BEGIN Provided records
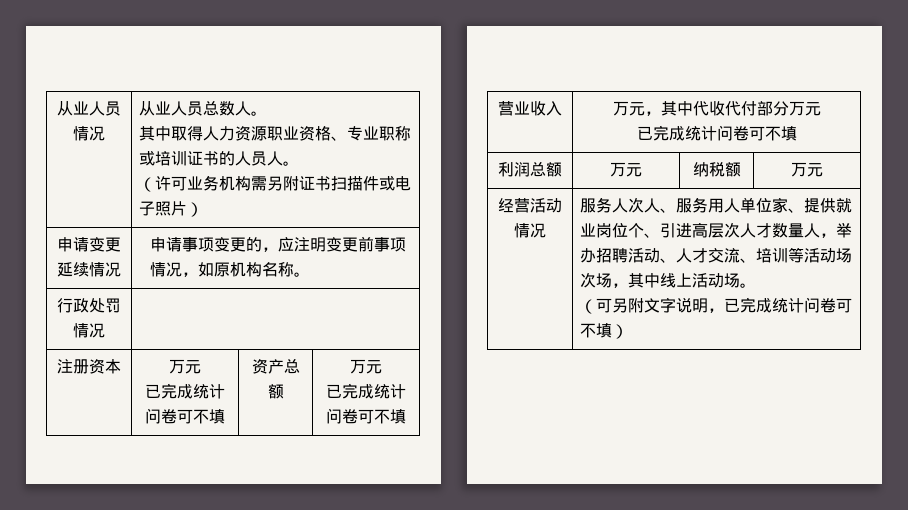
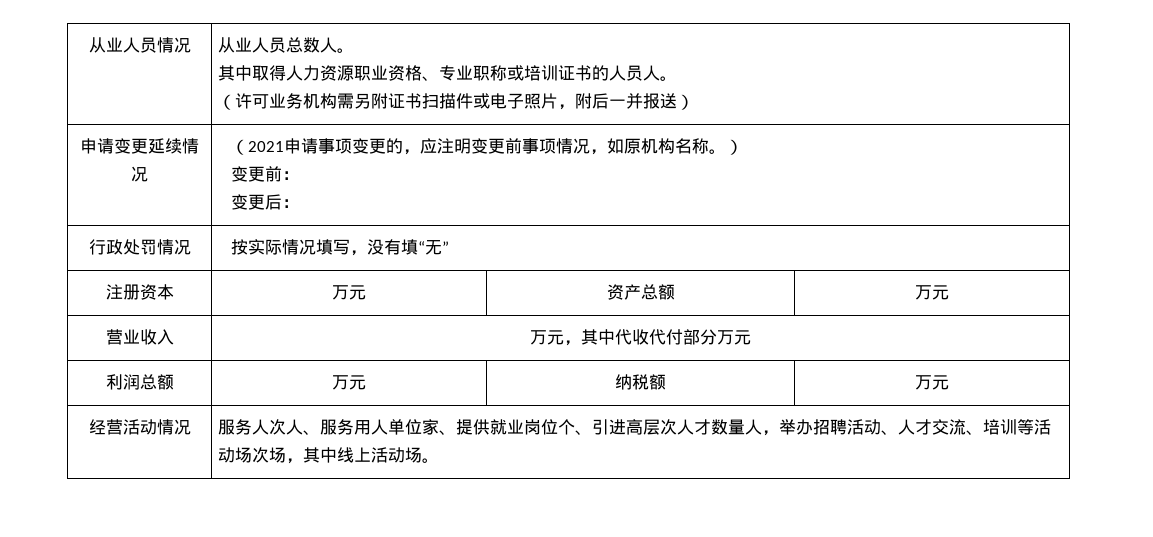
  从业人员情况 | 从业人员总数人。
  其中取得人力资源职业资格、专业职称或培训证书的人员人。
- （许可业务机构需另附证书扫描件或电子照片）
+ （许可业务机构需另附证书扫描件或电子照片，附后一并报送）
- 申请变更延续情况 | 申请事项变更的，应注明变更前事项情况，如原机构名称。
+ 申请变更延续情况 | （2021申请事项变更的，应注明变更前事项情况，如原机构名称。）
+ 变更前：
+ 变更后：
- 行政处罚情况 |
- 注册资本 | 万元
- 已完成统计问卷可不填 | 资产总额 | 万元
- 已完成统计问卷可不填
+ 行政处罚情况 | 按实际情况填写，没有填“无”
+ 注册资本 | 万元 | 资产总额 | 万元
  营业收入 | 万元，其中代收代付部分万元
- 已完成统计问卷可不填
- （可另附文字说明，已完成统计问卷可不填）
END Provided records
BEGIN Provided records
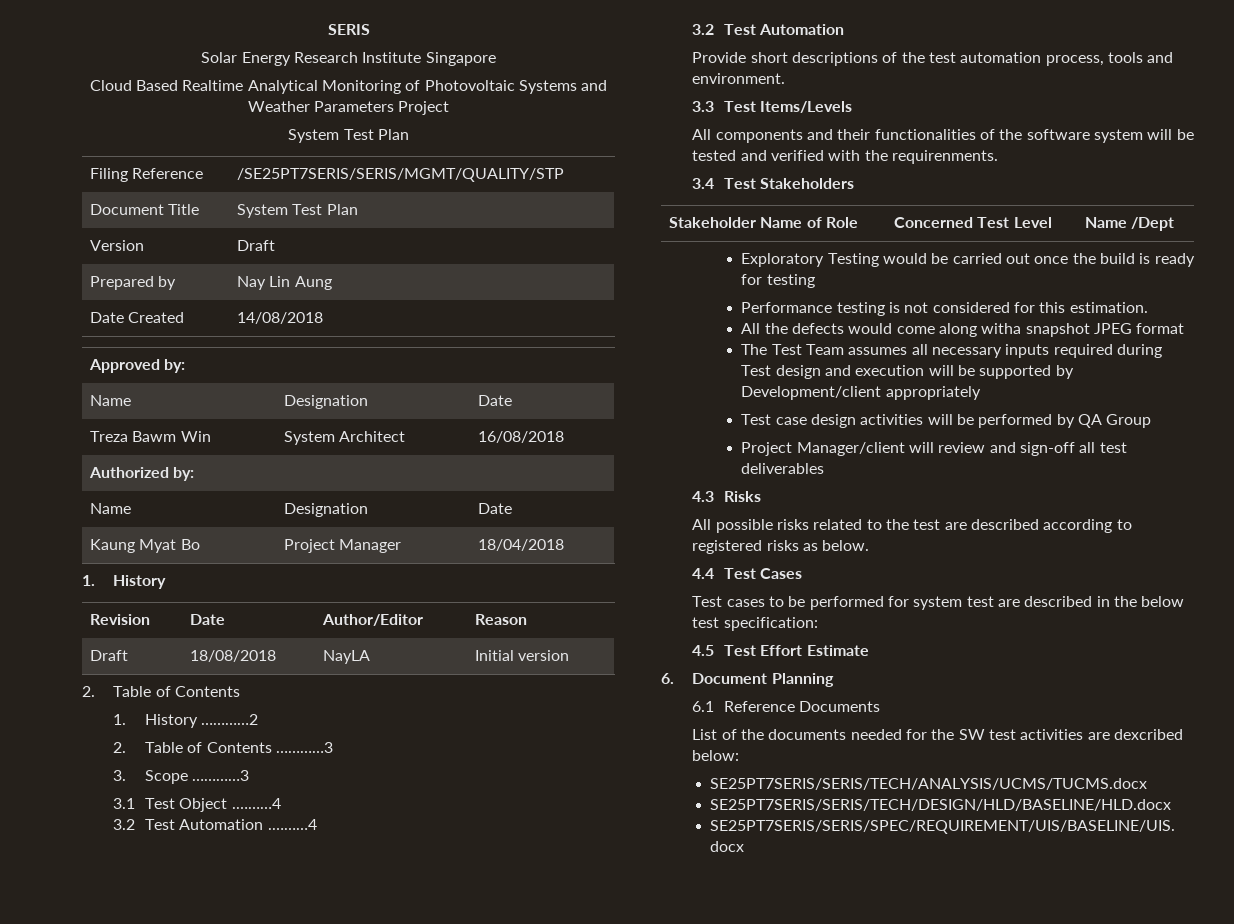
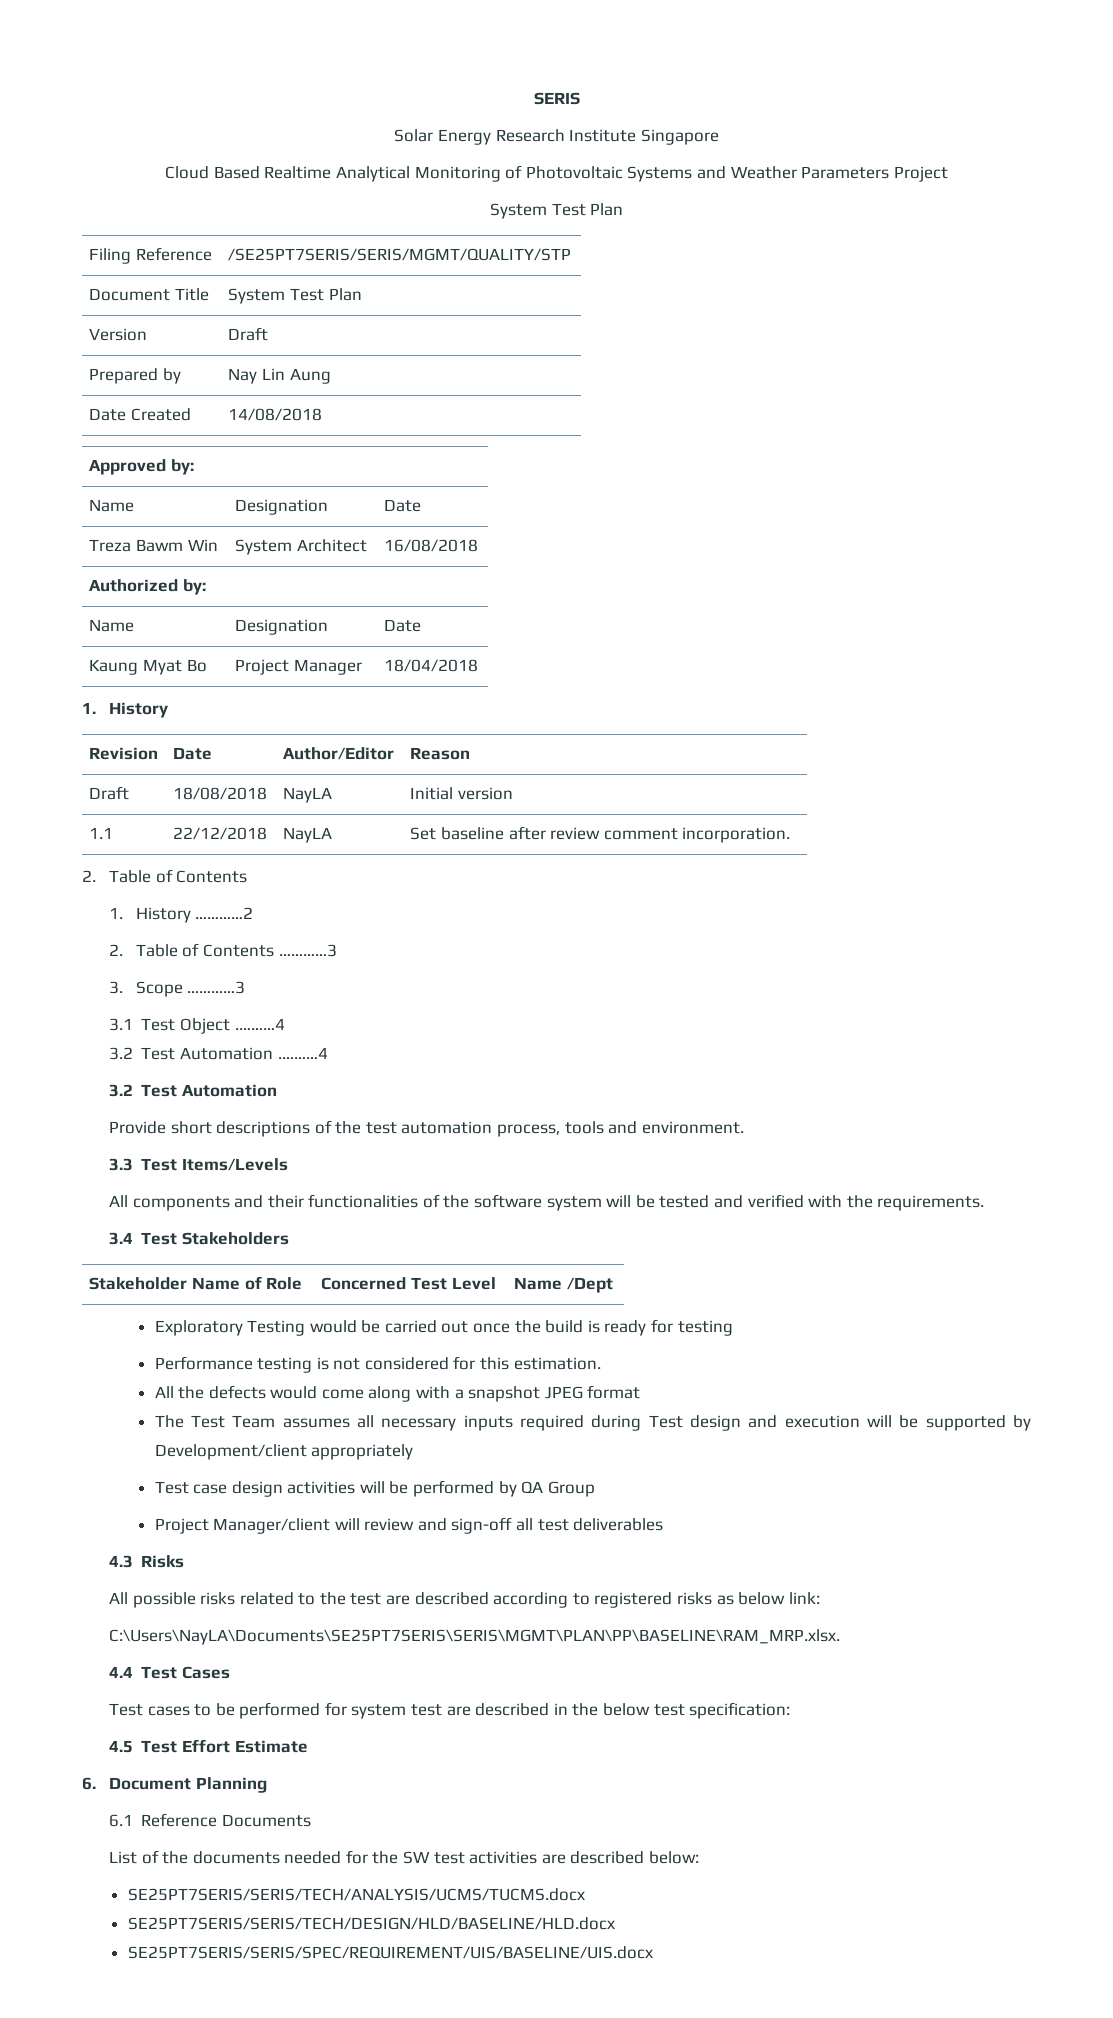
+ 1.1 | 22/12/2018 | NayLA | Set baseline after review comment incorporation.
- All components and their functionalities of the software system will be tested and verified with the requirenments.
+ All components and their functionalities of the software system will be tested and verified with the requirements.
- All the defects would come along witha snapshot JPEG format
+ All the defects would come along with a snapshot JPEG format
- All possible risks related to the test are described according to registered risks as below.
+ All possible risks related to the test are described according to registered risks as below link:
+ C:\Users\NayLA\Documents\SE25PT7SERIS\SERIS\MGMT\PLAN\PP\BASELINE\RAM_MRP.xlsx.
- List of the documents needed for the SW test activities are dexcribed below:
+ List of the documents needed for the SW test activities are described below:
END Provided records
Prompt: Return, with no change at all, every line in the entries above from the line containing "- 申请变更延续情况 | 申请事项变更的，应注明变更前事项情况，如原机构名称。" through the line containing "- （可另附文字说明，已完成统计问卷可不填）".

Finished task:
- 申请变更延续情况 | 申请事项变更的，应注明变更前事项情况，如原机构名称。
+ 申请变更延续情况 | （2021申请事项变更的，应注明变更前事项情况，如原机构名称。）
+ 变更前：
+ 变更后：
- 行政处罚情况 |
- 注册资本 | 万元
- 已完成统计问卷可不填 | 资产总额 | 万元
- 已完成统计问卷可不填
+ 行政处罚情况 | 按实际情况填写，没有填“无”
+ 注册资本 | 万元 | 资产总额 | 万元
  营业收入 | 万元，其中代收代付部分万元
- 已完成统计问卷可不填
- （可另附文字说明，已完成统计问卷可不填）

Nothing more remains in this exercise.